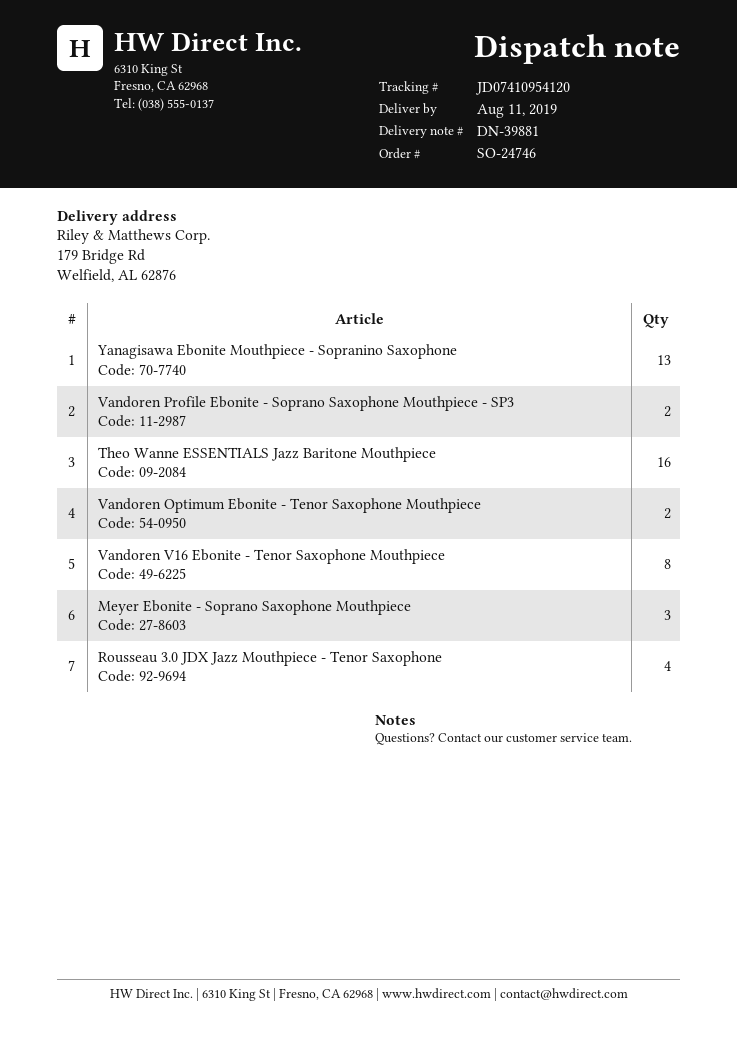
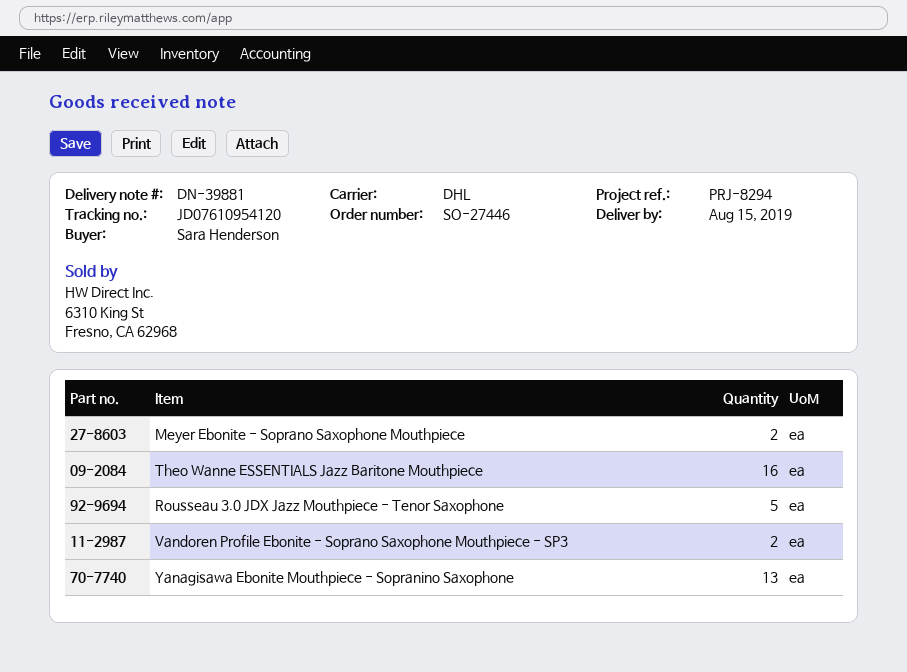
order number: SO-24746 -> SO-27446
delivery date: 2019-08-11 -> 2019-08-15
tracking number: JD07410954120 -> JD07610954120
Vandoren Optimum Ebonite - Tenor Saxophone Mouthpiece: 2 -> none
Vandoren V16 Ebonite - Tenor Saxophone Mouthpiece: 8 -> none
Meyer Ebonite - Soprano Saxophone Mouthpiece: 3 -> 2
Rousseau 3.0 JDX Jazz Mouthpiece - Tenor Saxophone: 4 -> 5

(TASK DETAILS): Take from the listing above each line that contains the string "Vandoren".

(ANSWER TO THE PROBLEM):
Vandoren Optimum Ebonite - Tenor Saxophone Mouthpiece: 2 -> none
Vandoren V16 Ebonite - Tenor Saxophone Mouthpiece: 8 -> none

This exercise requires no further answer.